While the practice of cremation is becoming more widespread in the United States, many religions and cultures have strict opinions on cremation—while some religions forbid cremation, others mandate it, while others are flexible.

Below are some major religions' perspectives on cremation.


Cremation is acceptable for Episcopalians and will not interfere with holding a traditional Episcopal funeral.

Related Article: Anglican/Episcopalian Funeral Traditions


There is no ban on cremation for members of the Baptist faith, and cremation may take place either before or after the funeral service.

Related Article: Baptist Funeral Traditions


Cremation is acceptable in Buddhism. If the body is to be cremated, monks may be present at the crematorium and lead chanting. If no monks are present, family members may lead chanting. Cremated remains may be collected by the family the following day, and may be kept by the family, enshrined in a columbarium or urn garden, or scattered at sea.

Related Article: Buddhist Funeral Traditions


Historically, the Catholic Church has not supported cremation. However, these days it is acceptable for a Catholic to be cremated. That said, most churches prefer that the body be present for the Funeral Mass, meaning that cremation should occur after the Funeral Mass. Remains should be buried in the ground or at sea or entombed in a columbarium, and should not be scattered.

Related Article: Catholic Funeral Traditions

Eastern Orthodox

Cremation is prohibited in the Eastern Orthodox Church. 

Related Article: Eastern Orthodox Funeral Traditions


Traditionally, all Hindus—except babies, children, and saints—are cremated.

Related Article: Hindu Funeral Traditions


Depending on the degree of orthodoxy of the deceased, the rules around cremation may vary. For Orthodox Jews, cremation is not acceptable and the body should be buried, intact, in the ground. While cremation is opposed by Conservative Jews, a Conservative rabbi may still perform a funeral for a person who has been cremated. However, in most Conservative communities, the rabbi will not be present for the interment of the ashes.

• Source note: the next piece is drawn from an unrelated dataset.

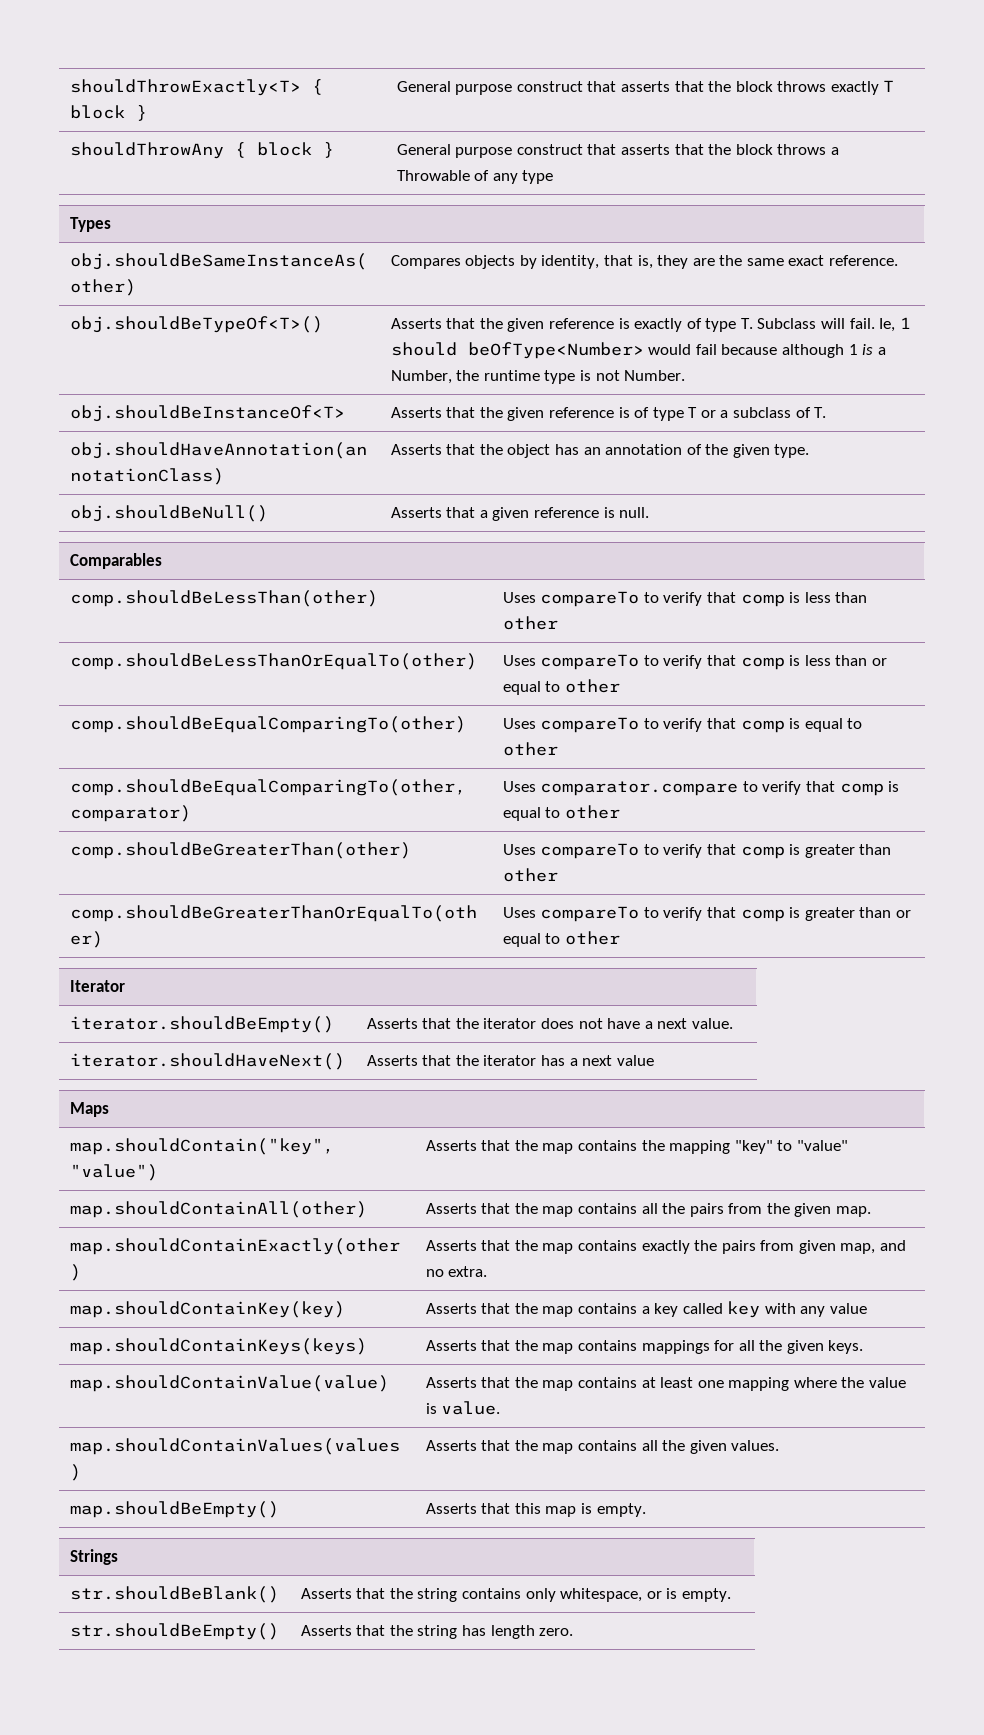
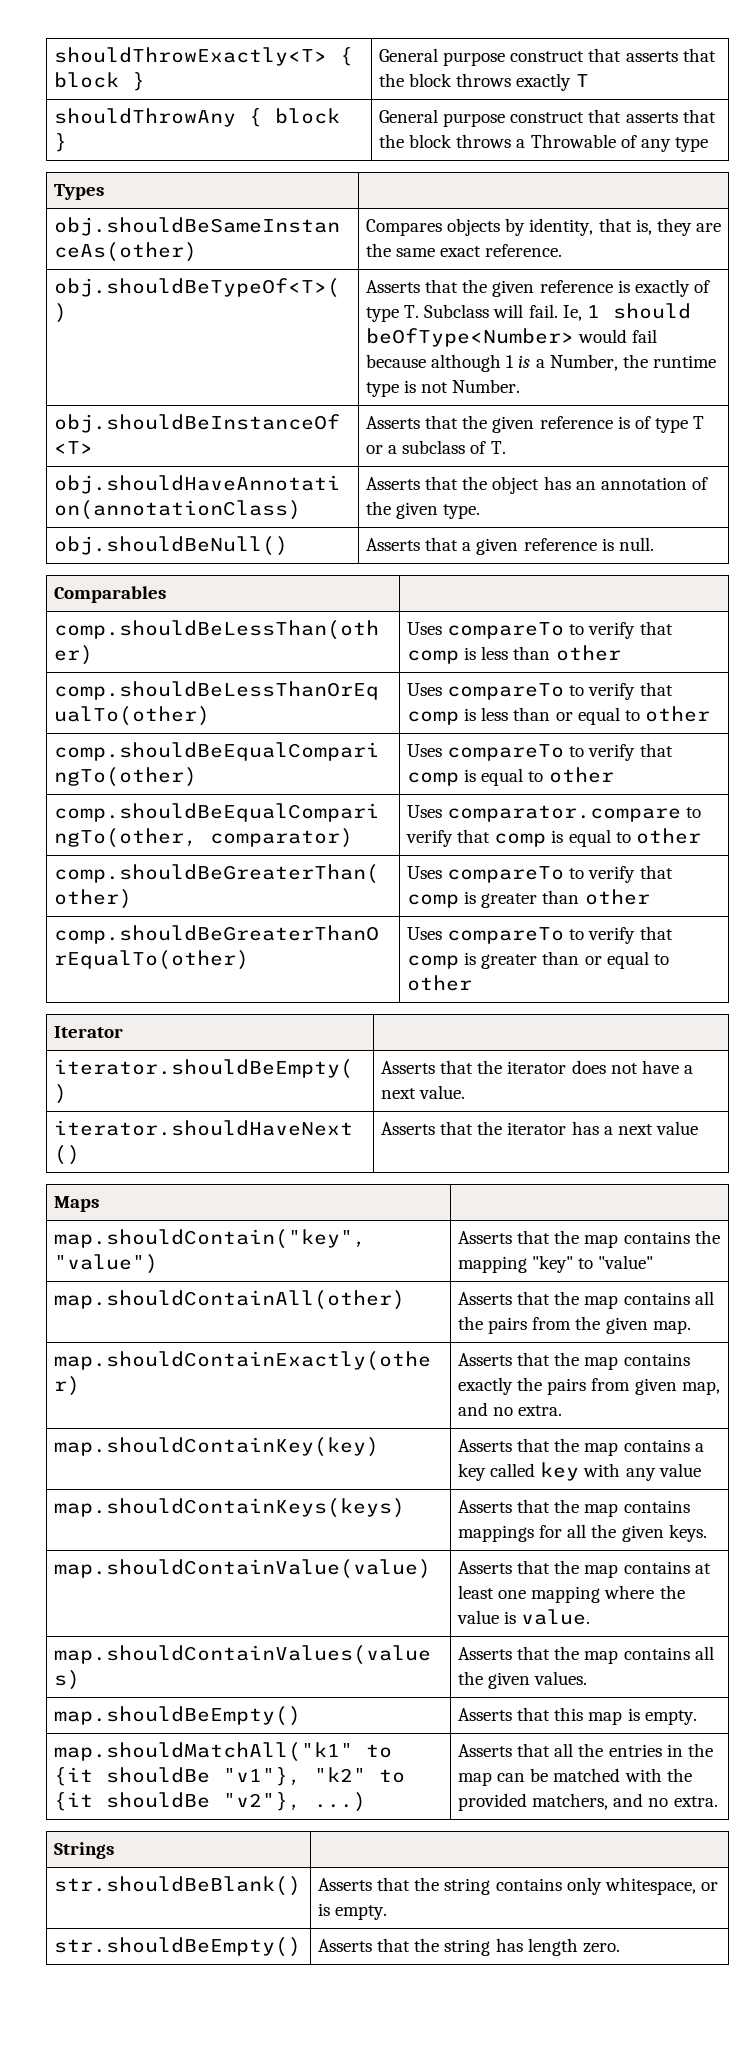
(646, 1510) none -> [54,1742,393,1762] [54,1767,406,1786] [54,1792,367,1812] [458,1743,713,1757] [458,1768,692,1786] [458,1793,718,1811] // map.shouldMatchAll("k1" to {it shouldBe "v1"}, "k2" to {it shouldBe "v2"}, ...) | Asserts that all the entries in the map can be matched with the provided matchers, and no extra.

For Reform Jews, however, cremation is becoming an increasingly common practice, and most Reform rabbis will willingly perform a funeral and interment for someone who has been cremated.

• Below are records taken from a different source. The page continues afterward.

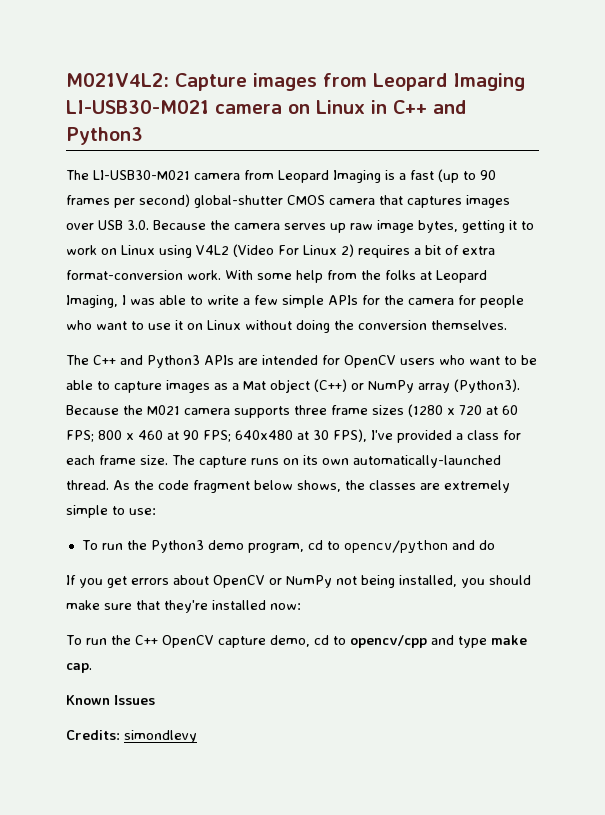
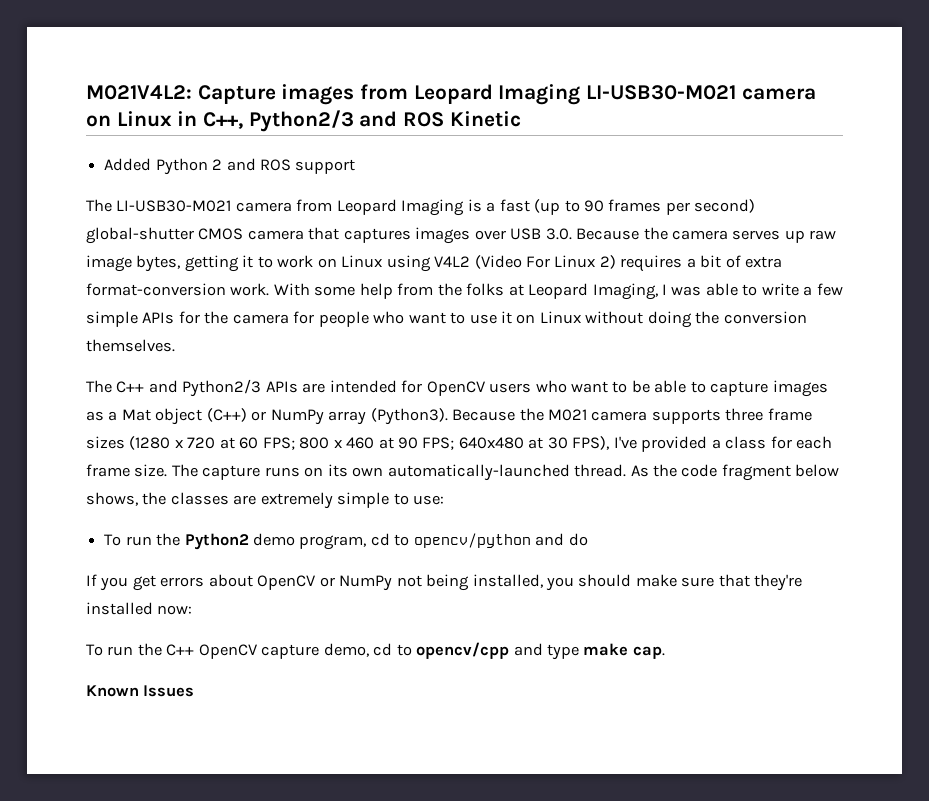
[393,100,466,114] [66,127,143,145] C++ and Python3 -> [203,110,521,132] [104,158,356,175] C++, Python2/3 and ROS Kinetic // Added Python 2 and ROS support
[147,355,200,368] Python3 -> [182,379,262,397] Python2/3
[150,540,204,553] Python3 -> [184,533,249,550] Python2
[66,730,197,743] // Credits: simondlevy -> (195, 691) none

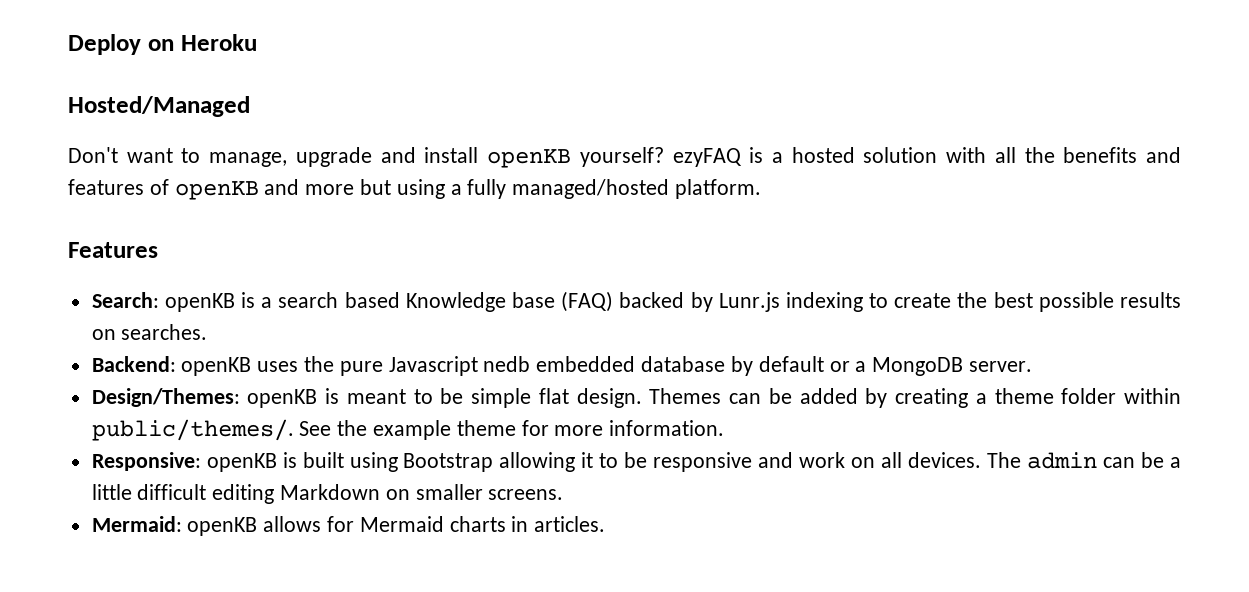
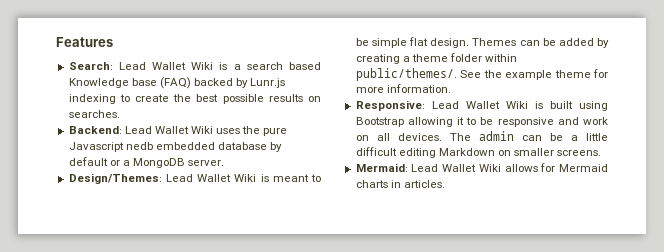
[68,34,257,55] [68,96,250,117] [68,147,1181,168] [68,179,762,200] Deploy on Heroku // Hosted/Managed // Don't want to manage, upgrade and install openKB yourself? ezyFAQ is a hosted solution with all the benefits and features of openKB and more but using a fully managed/hosted platform. // -> (56, 42) none
[164,293,235,312] openKB -> [118,62,214,70] Lead Wallet Wiki
[181,357,252,376] openKB -> [124,126,213,134] Lead Wallet Wiki
[247,389,318,408] openKB -> [165,174,257,182] Lead Wallet Wiki
[206,453,277,472] openKB -> [431,101,528,109] Lead Wallet Wiki
[187,517,258,536] openKB -> [411,164,501,172] Lead Wallet Wiki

Related Article: Jewish Funeral Traditions


Cremation is acceptable for Lutherans and will not interfere with holding a traditional Lutheran funeral. 

Related Article: Lutheran Funeral Traditions


Cremation is acceptable for Methodists, and will not interfere with holding a traditional Methodist funeral.

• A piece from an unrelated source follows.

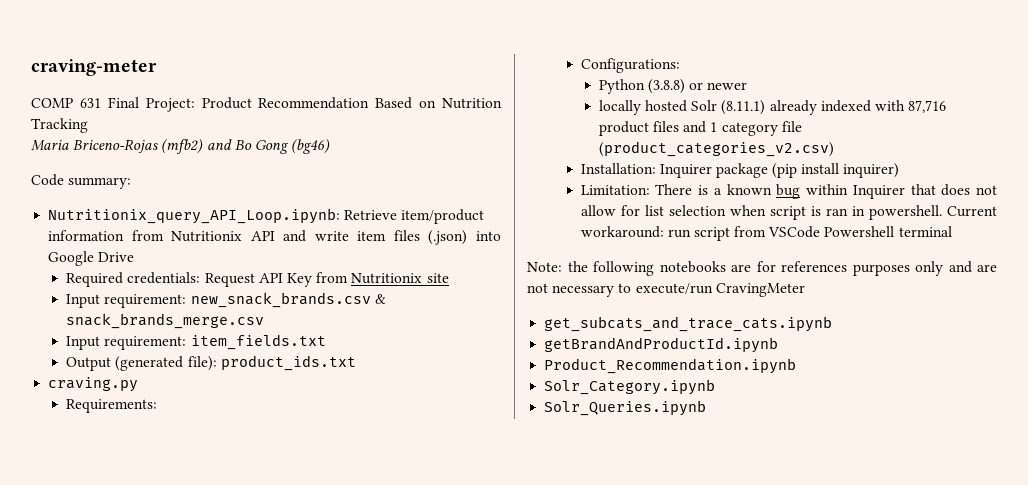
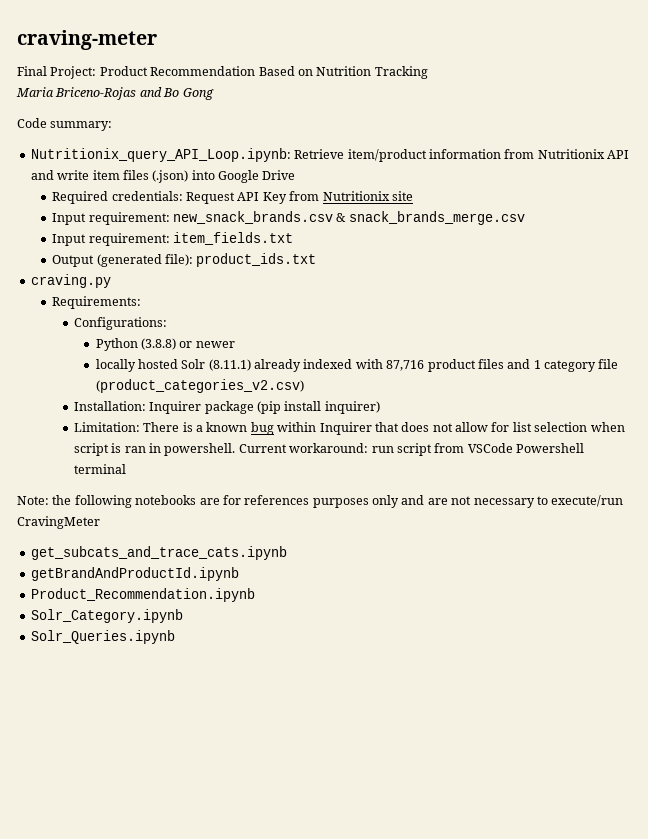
[31,98,101,108] COMP 631 -> (157, 40) none
[161,139,204,154] (mfb2) -> (137, 93) none
[291,139,331,154] (bg46) -> (214, 94) none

Related Article: Methodist Funeral Traditions


While cremation is not prohibited for Mormons, it is not encouraged, and the Church prefers that bodies be buried rather than cremated.

Related Article: Latter-day Saints/Mormon Funeral Traditions


Cremation is forbidden for Muslims.

Related Article: Muslim Funeral Traditions


Though there is no clear commandment against cremation, Presbyterians generally do not support cremation, and instead prefer that the body remain intact and be buried in the ground.

Related Article: Presbyterian Funeral Traditions


There are no religious criteria for interment, and thus Quakers may be buried or cremated.